Unfortunately, we do not have a Mac to grade the course projects. I understand that SCM students may not have a PC for the course project. I have asked cslab to install the above tools in all the PCs in room MMW2410 in the cslab. So, you may use those PCs for your course project, if you like. Submission Details
There are two submission deadlines:
• October 25, 2020 – basic requirements
• November 22, 2020 – advanced requirement
By each submission deadline, each group needs to submit the following sub-directories as a zip file on Canvas. If your zip file is too large, you may submit a link where we can download your zip file.
/Program:
• A source sub-directory containing all the source files and the necessary files.
• A binary subdirectory containing the executable file of the program and relevant files, including image files or libraries. The executable file should output the retrieved results (e.g. the list of the retrieved images), precision and recall rates. Note that it is important to make sure that we may just click on the executable file to run the program. So, you may need to try the executable file on a different machine before you submit the work.
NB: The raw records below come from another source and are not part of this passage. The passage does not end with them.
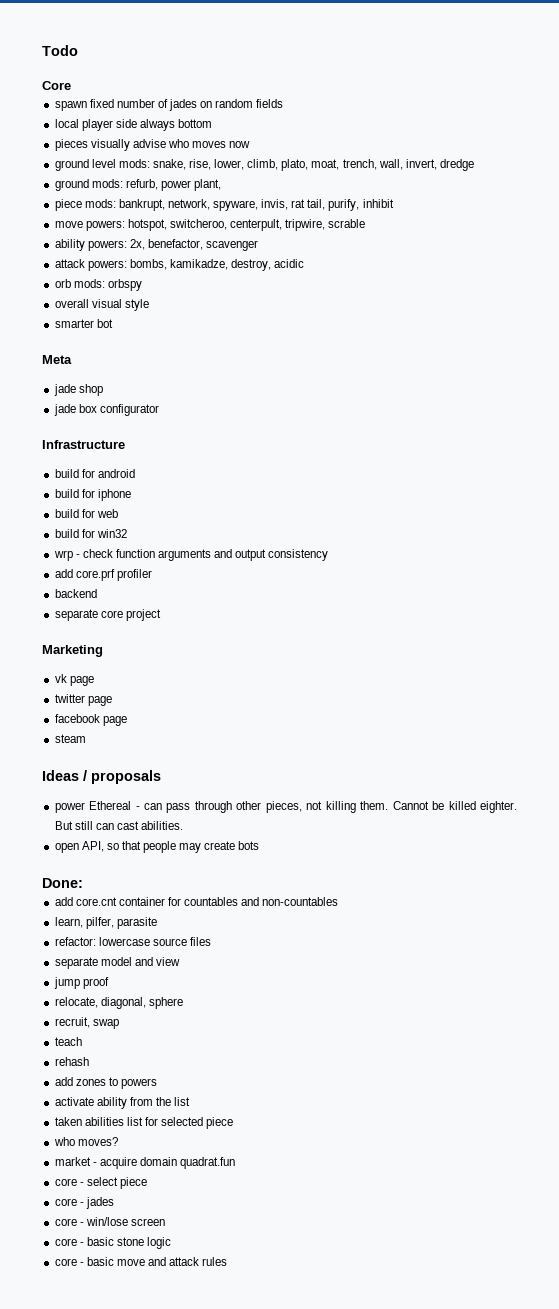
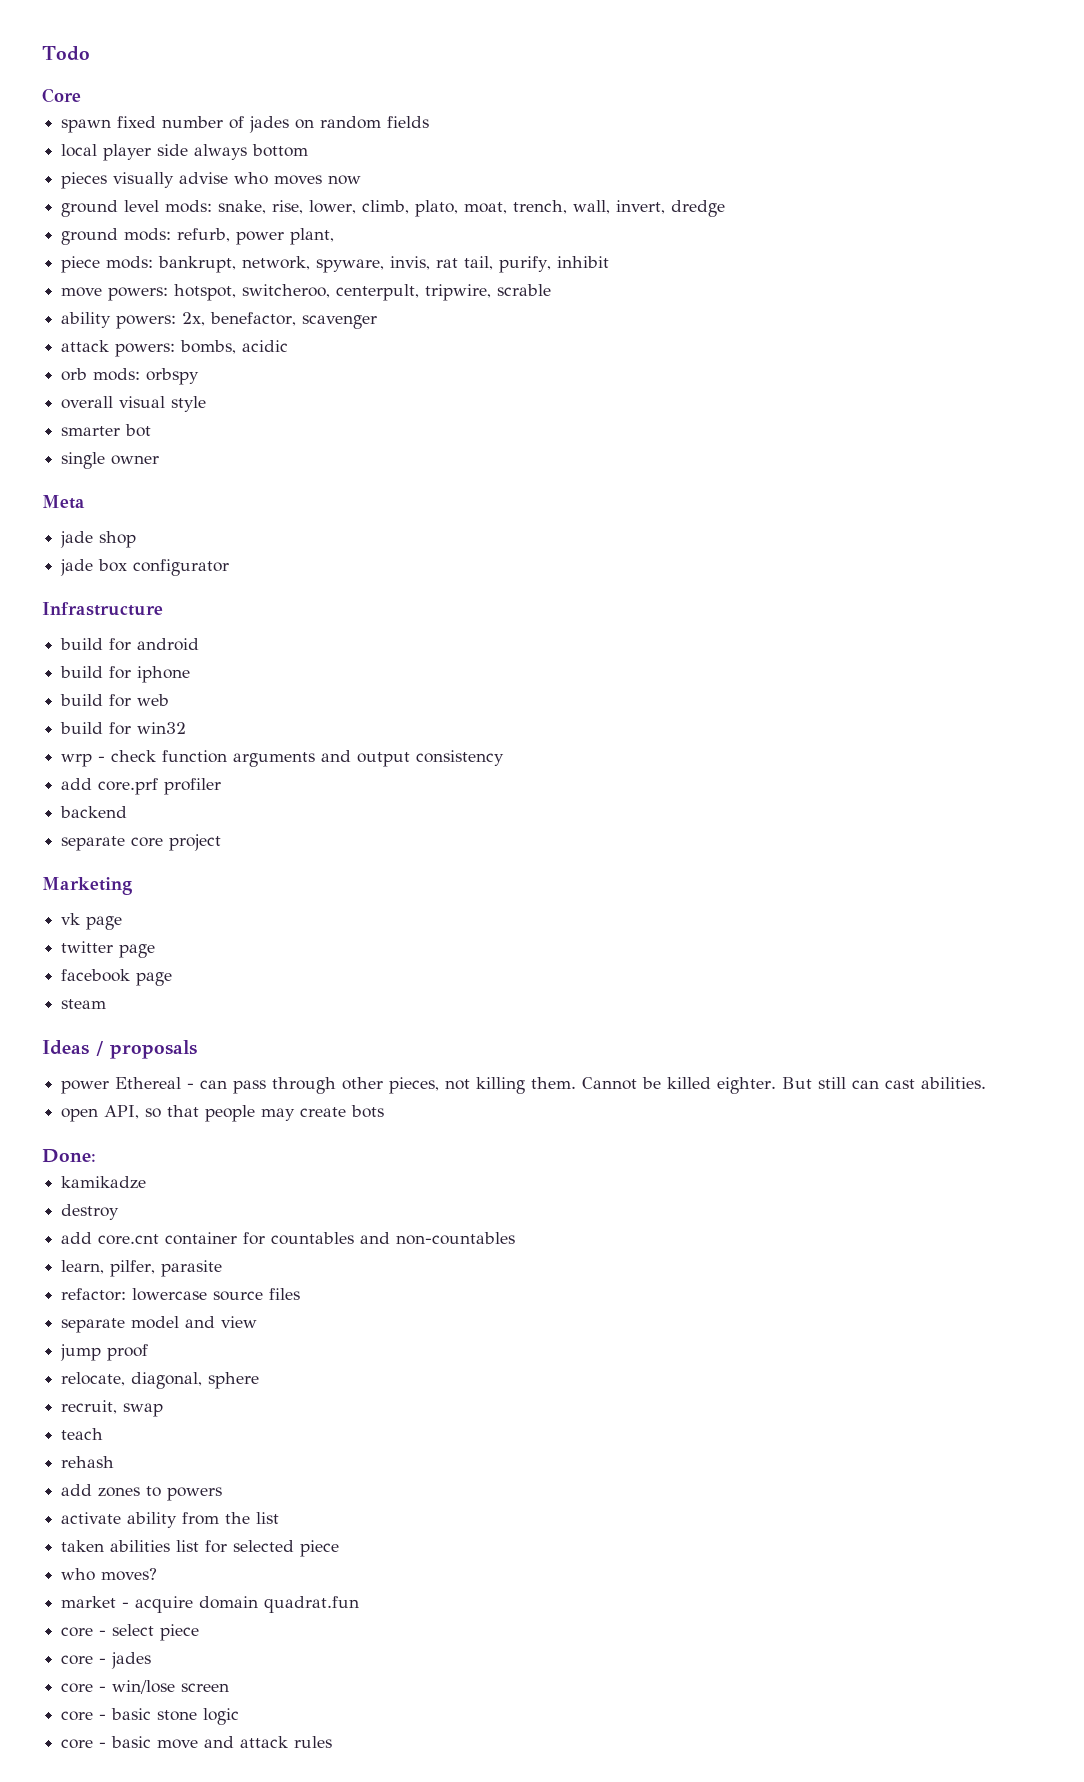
- attack powers: bombs, kamikadze, destroy, acidic
+ attack powers: bombs, acidic
+ single owner
+ kamikadze
+ destroy

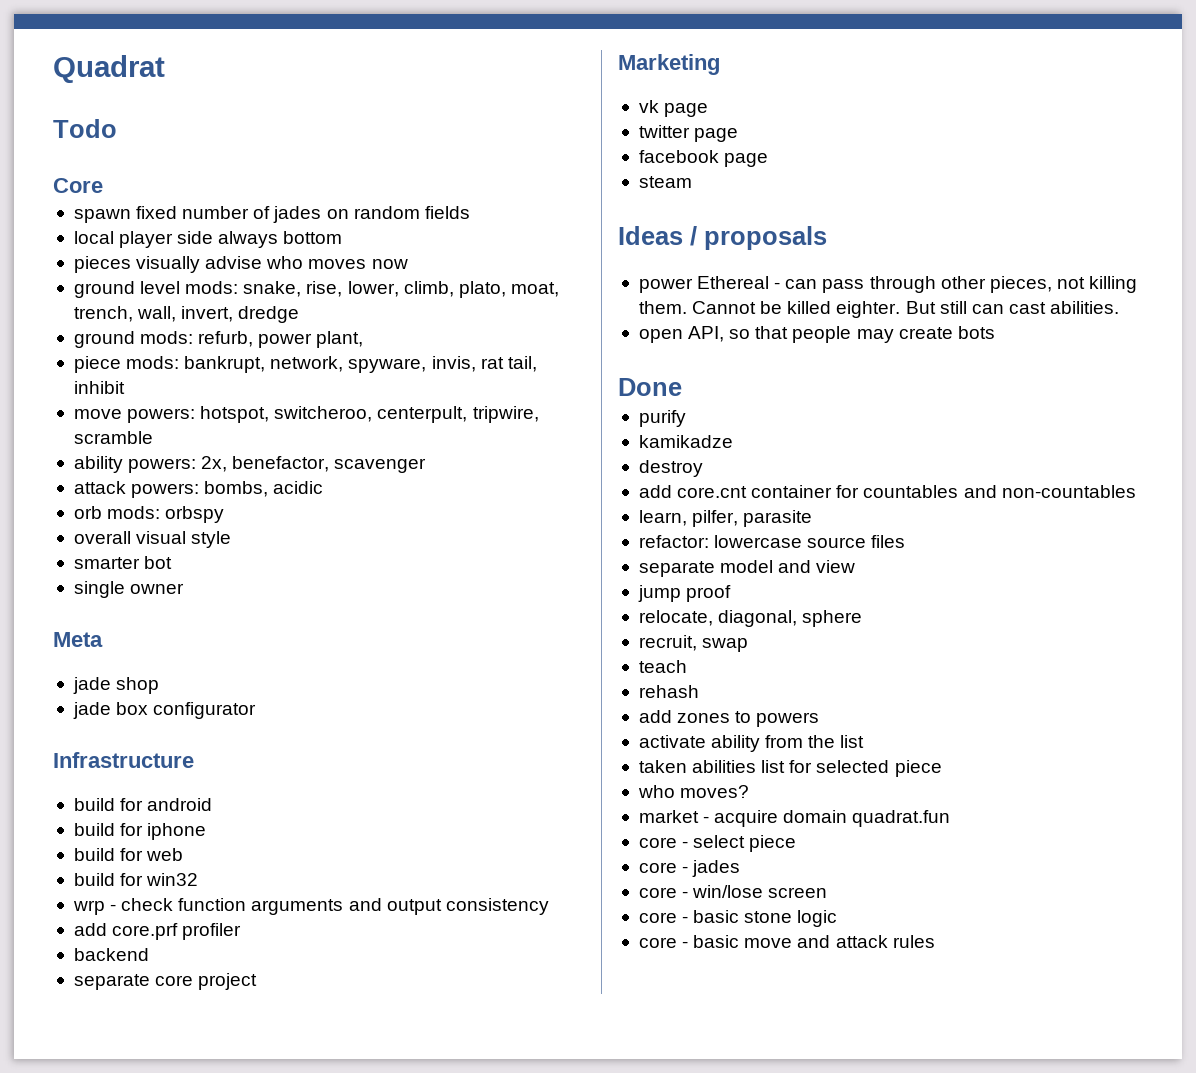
+ Quadrat
- piece mods: bankrupt, network, spyware, invis, rat tail, purify, inhibit
+ piece mods: bankrupt, network, spyware, invis, rat tail, inhibit
- move powers: hotspot, switcheroo, centerpult, tripwire, scrable
+ move powers: hotspot, switcheroo, centerpult, tripwire, scramble
- Done:
+ Done
+ purify

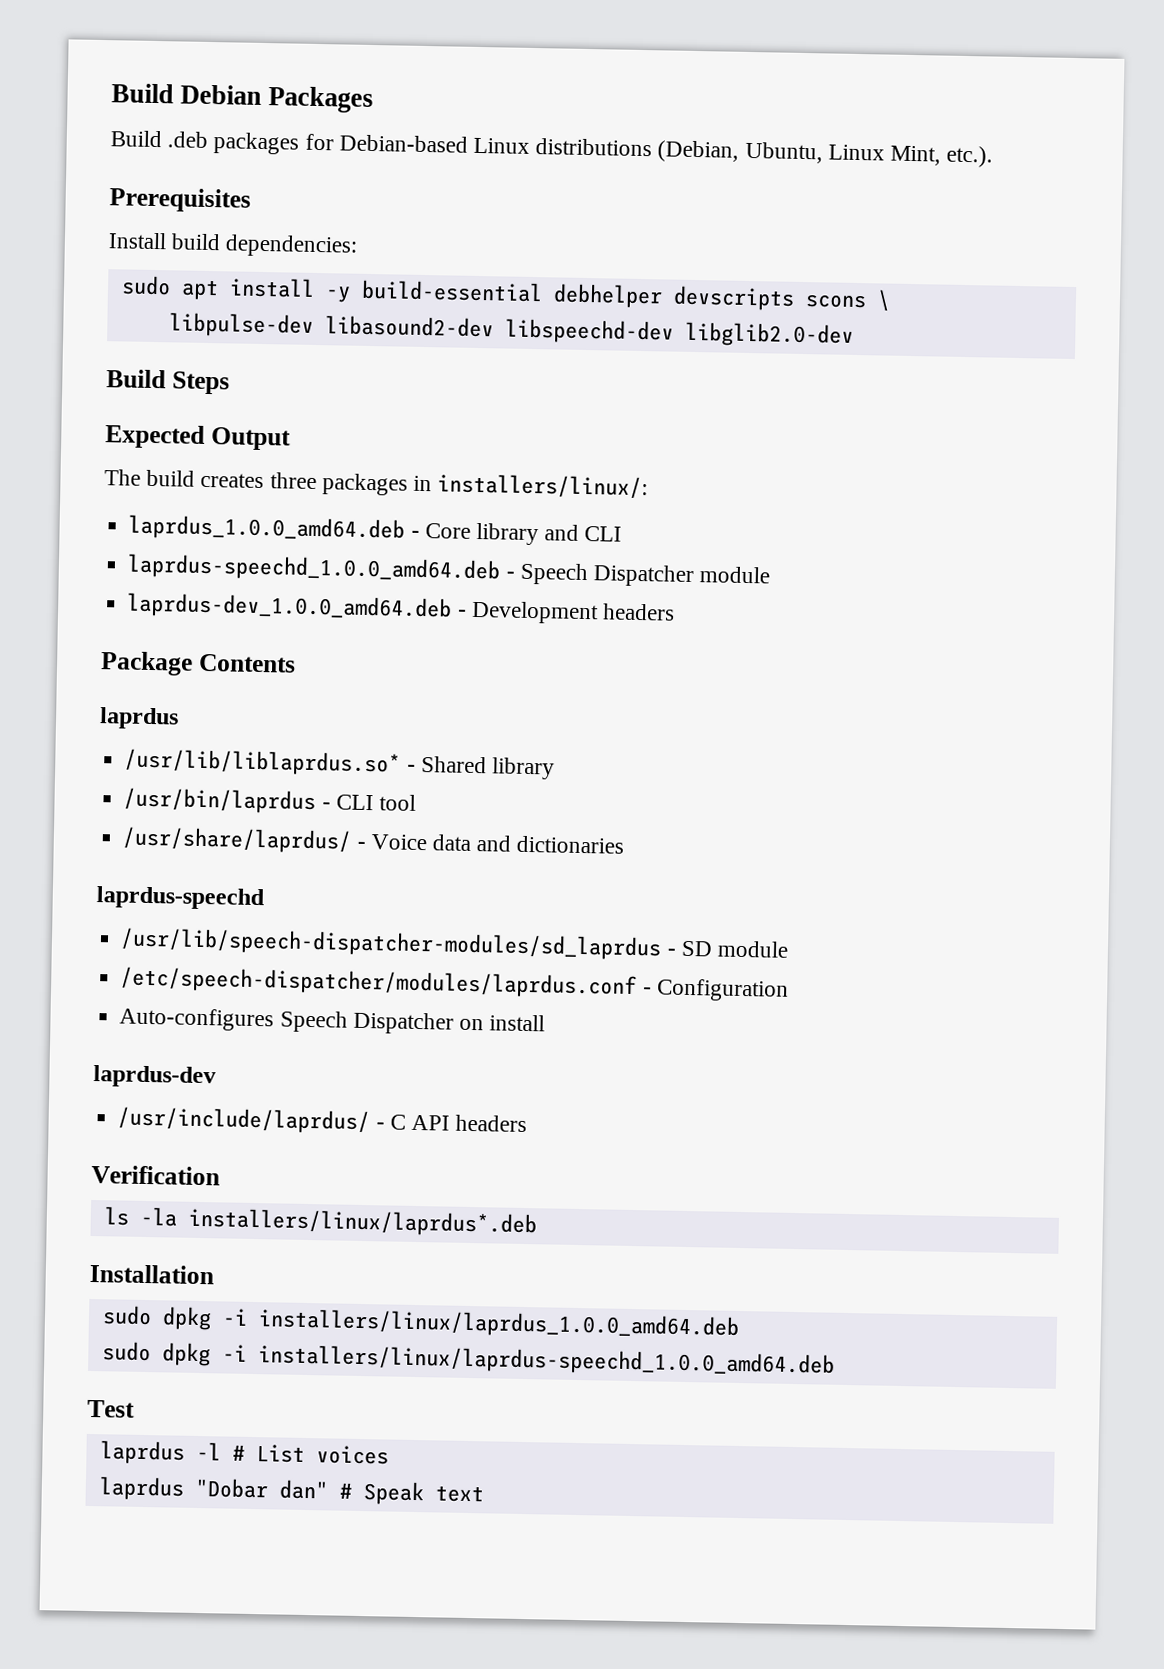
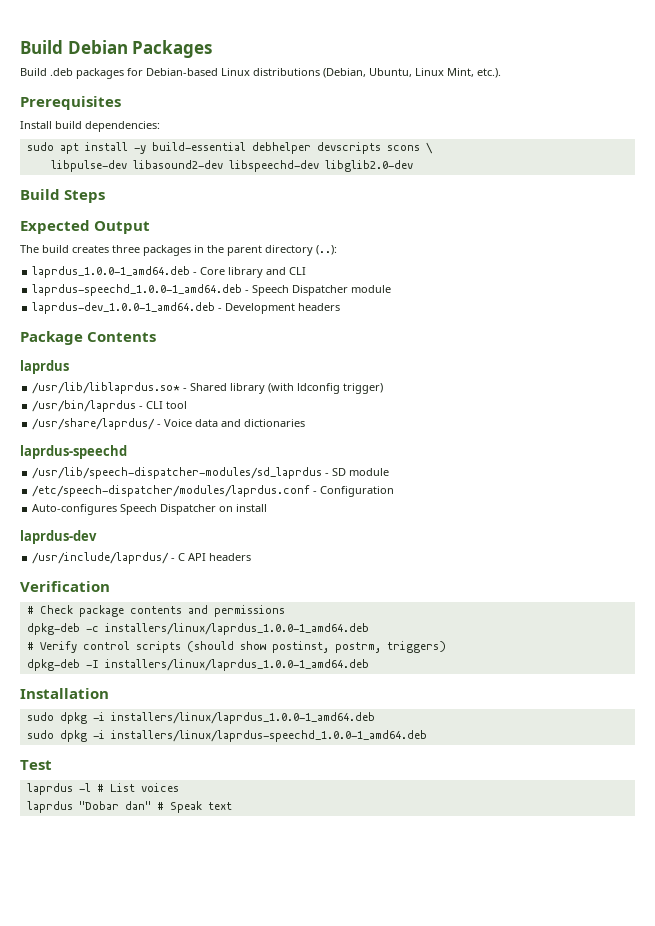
- The build creates three packages in installers/linux/:
- laprdus_1.0.0_amd64.deb - Core library and CLI
+ The build creates three packages in the parent directory (..):
+ laprdus_1.0.0-1_amd64.deb - Core library and CLI
- laprdus-speechd_1.0.0_amd64.deb - Speech Dispatcher module
+ laprdus-speechd_1.0.0-1_amd64.deb - Speech Dispatcher module
- laprdus-dev_1.0.0_amd64.deb - Development headers
+ laprdus-dev_1.0.0-1_amd64.deb - Development headers
- /usr/lib/liblaprdus.so* - Shared library
+ /usr/lib/liblaprdus.so* - Shared library (with ldconfig trigger)
- ls -la installers/linux/laprdus*.deb
+ # Check package contents and permissions
+ dpkg-deb -c installers/linux/laprdus_1.0.0-1_amd64.deb
+ # Verify control scripts (should show postinst, postrm, triggers)
+ dpkg-deb -I installers/linux/laprdus_1.0.0-1_amd64.deb
- sudo dpkg -i installers/linux/laprdus_1.0.0_amd64.deb
- sudo dpkg -i installers/linux/laprdus-speechd_1.0.0_amd64.deb
+ sudo dpkg -i installers/linux/laprdus_1.0.0-1_amd64.deb
+ sudo dpkg -i installers/linux/laprdus-speechd_1.0.0-1_amd64.deb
• A readme file with instructions on how to compile and execute the program.
/Demo:
A demo video that guides the marker through the main contributions of the work.
/Report:
The purpose of this report is to describe the main contributions of the work. In the first submission deadline, this report should describe your work on the basic requirements only. In the second submission deadline, this report should be extended to cover the advanced requirements also. Note that we will not be marking on the report itself. Instead, the report should show us what you have done so that we may grade the work appropriately. Hence, there is no need to submit a large report. It can just be a few pages providing the following information:
• A cover that indicates your name(s) and student ID(s)
• A brief description of the revised program, including the main modules and the relationship of these modules. (The description may be in the form of short paragraphs or a flow diagram.)
• A list of features added to the original program, including the names of the modified modules (in reference to point (2) above), brief explanations, and screen captures of the results.
• Responsibilities of each group member (if applicable), including
• The programmer of each added function
• The author of each major section of the report
• The person who has done the survey, group coordination, etc.
Note that your submission must contain the above three items. Marks will be deducted if any is missing.